Task instructions:
Could the lines from the start of the data through the line with "MG42 X-ASR TRACER" be set down exactly, with no pictures among them?

Data provided:
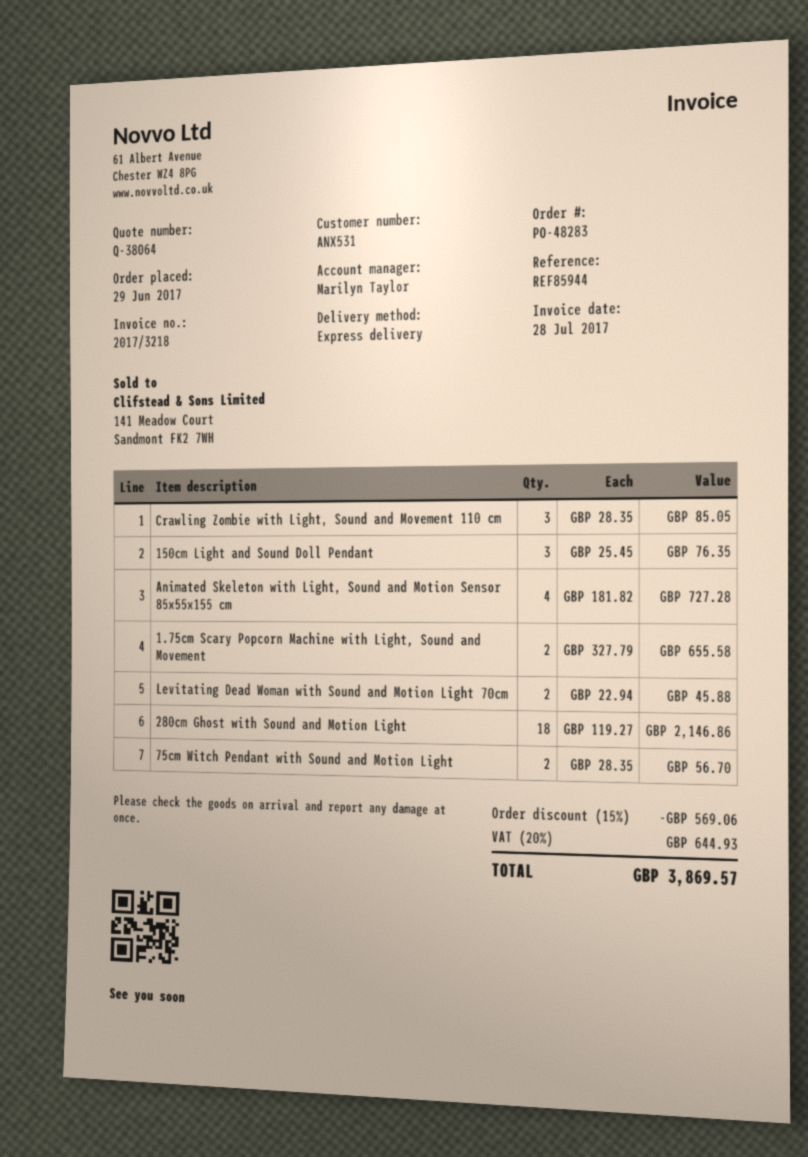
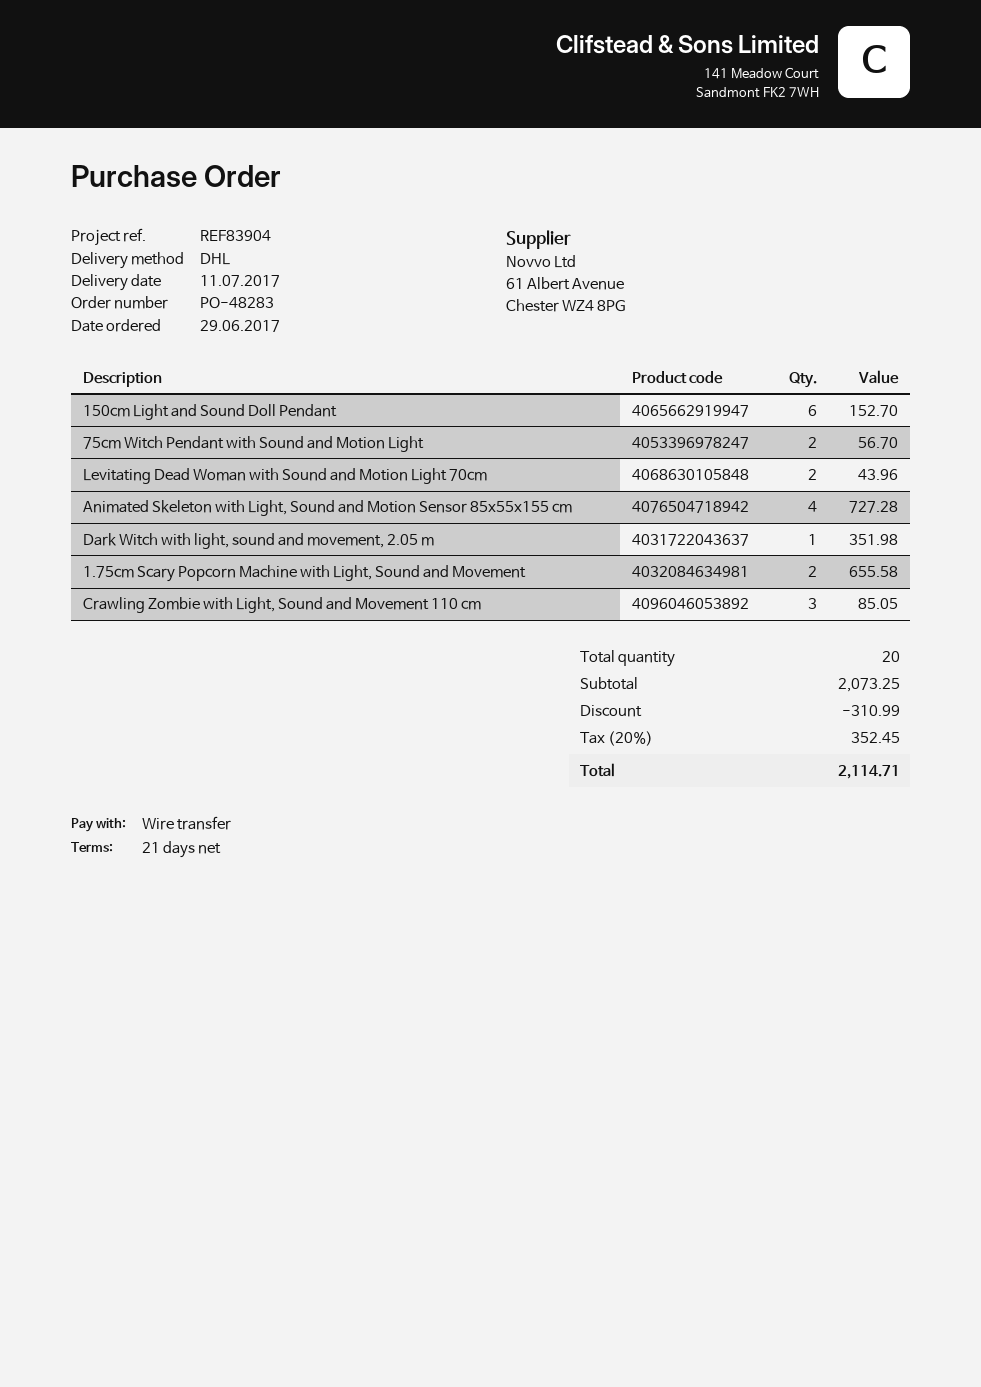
reference: REF85944 -> REF83904
shipping method: express -> DHL
150cm Light and Sound Doll Pendant: 3 for 76.35 -> 6 for 152.70
Levitating Dead Woman with Sound and Motion Light 70cm: 2 for 45.88 -> 2 for 43.96
280cm Ghost with Sound and Motion Light: 18 for 2146.86 -> none
Dark Witch with light, sound and movement, 2.05 m: none -> 1 for 351.98
discount: 569.06 -> 310.99
tax: 20% = 644.93 -> 20% = 352.45
total: 3869.57 -> 2114.71

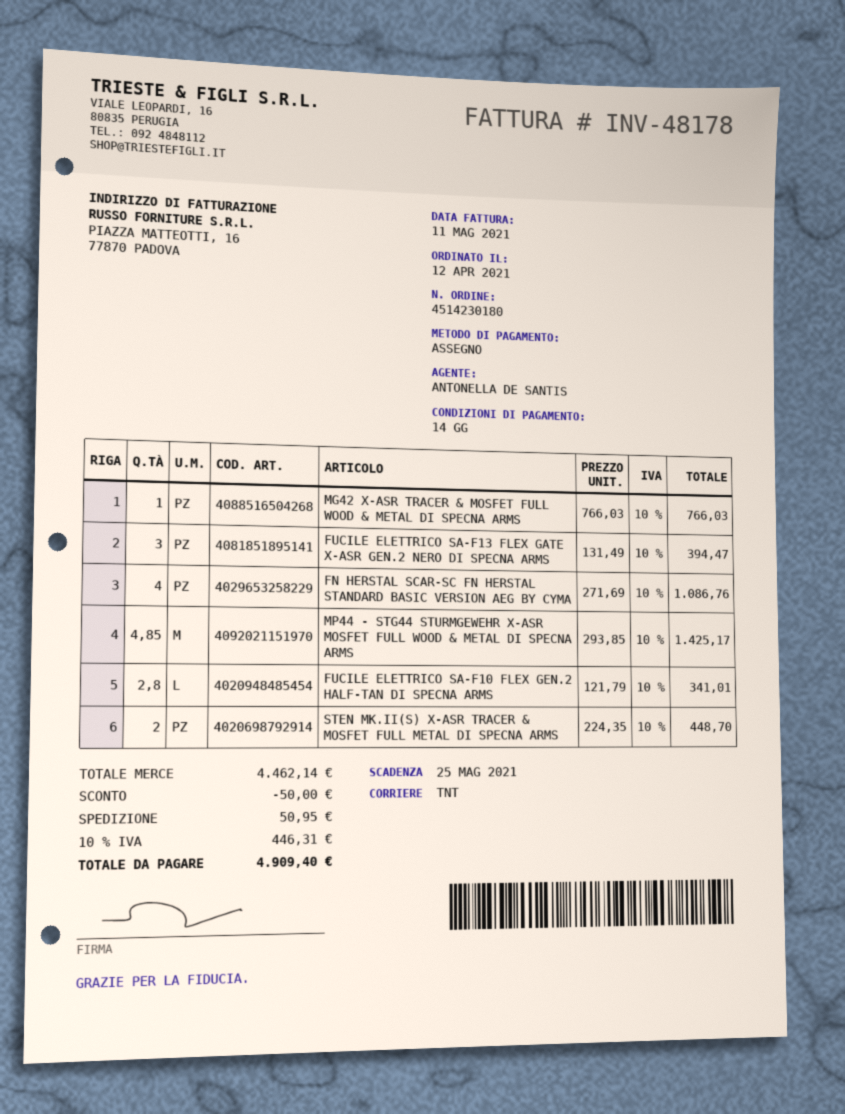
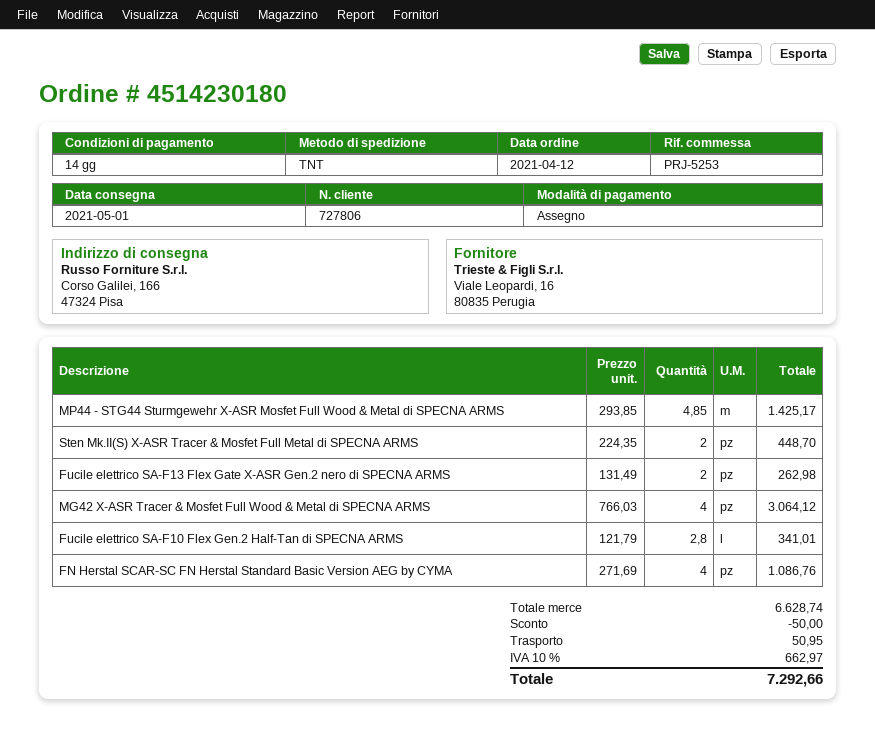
MG42 X-ASR TRACER & MOSFET FULL WOOD & METAL DI SPECNA ARMS: 1 x 766.03 = 766.03 -> 4 x 766.03 = 3064.12
FUCILE ELETTRICO SA-F13 FLEX GATE X-ASR GEN.2 NERO DI SPECNA ARMS: 3 x 131.49 = 394.47 -> 2 x 131.49 = 262.98
subtotal: 4462.14 -> 6628.74
tax: 10% = 446.31 -> 10% = 662.97
total: 4909.40 -> 7292.66

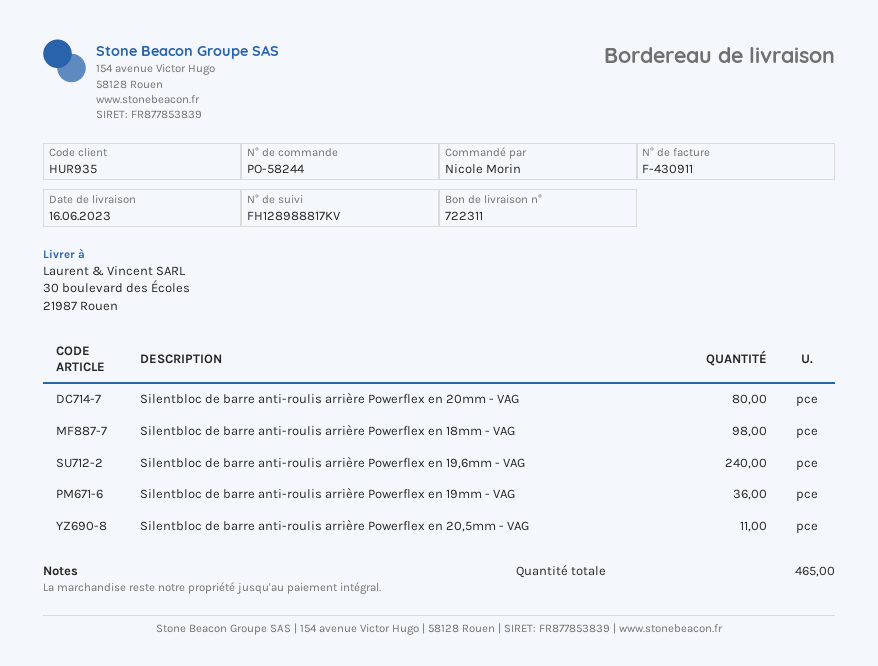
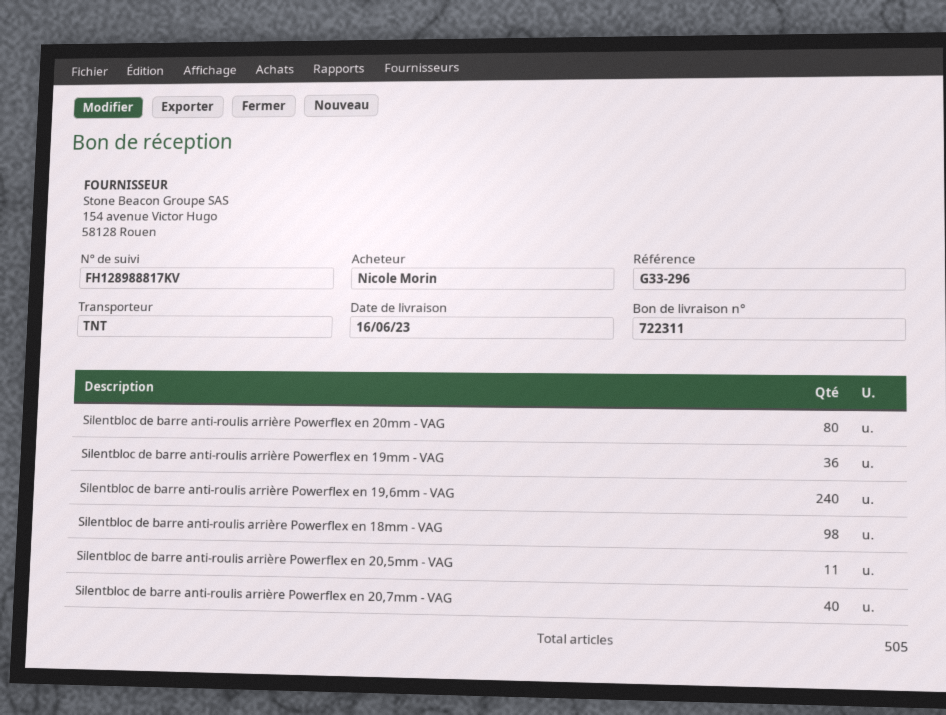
Silentbloc de barre anti-roulis arrière Powerflex en 20,7mm - VAG: none -> 40
total quantity: 465 -> 505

Problem solution:
reference: REF85944 -> REF83904
shipping method: express -> DHL
150cm Light and Sound Doll Pendant: 3 for 76.35 -> 6 for 152.70
Levitating Dead Woman with Sound and Motion Light 70cm: 2 for 45.88 -> 2 for 43.96
280cm Ghost with Sound and Motion Light: 18 for 2146.86 -> none
Dark Witch with light, sound and movement, 2.05 m: none -> 1 for 351.98
discount: 569.06 -> 310.99
tax: 20% = 644.93 -> 20% = 352.45
total: 3869.57 -> 2114.71

MG42 X-ASR TRACER & MOSFET FULL WOOD & METAL DI SPECNA ARMS: 1 x 766.03 = 766.03 -> 4 x 766.03 = 3064.12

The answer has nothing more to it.